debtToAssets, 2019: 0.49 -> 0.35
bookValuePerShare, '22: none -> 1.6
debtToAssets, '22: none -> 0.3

...

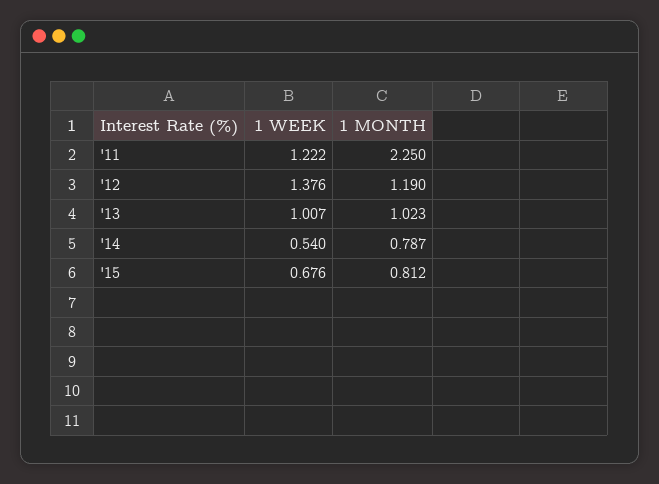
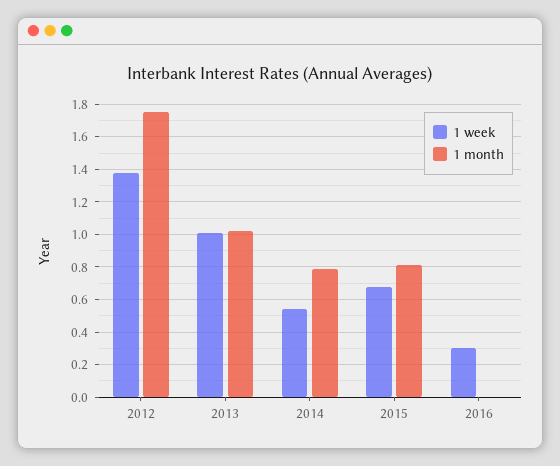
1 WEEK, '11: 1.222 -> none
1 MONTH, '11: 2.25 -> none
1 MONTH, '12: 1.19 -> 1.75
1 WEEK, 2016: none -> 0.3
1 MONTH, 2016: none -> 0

...

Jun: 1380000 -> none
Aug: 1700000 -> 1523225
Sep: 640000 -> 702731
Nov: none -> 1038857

Exercise aim >> Return only the lines between the one holding "debtToAssets, 2019: 0.49 -> 0.35" and the one holding "debtToAssets, '22: none -> 0.3", inclusive, exactly as they appear above.

Task answer >>
debtToAssets, 2019: 0.49 -> 0.35
bookValuePerShare, '22: none -> 1.6
debtToAssets, '22: none -> 0.3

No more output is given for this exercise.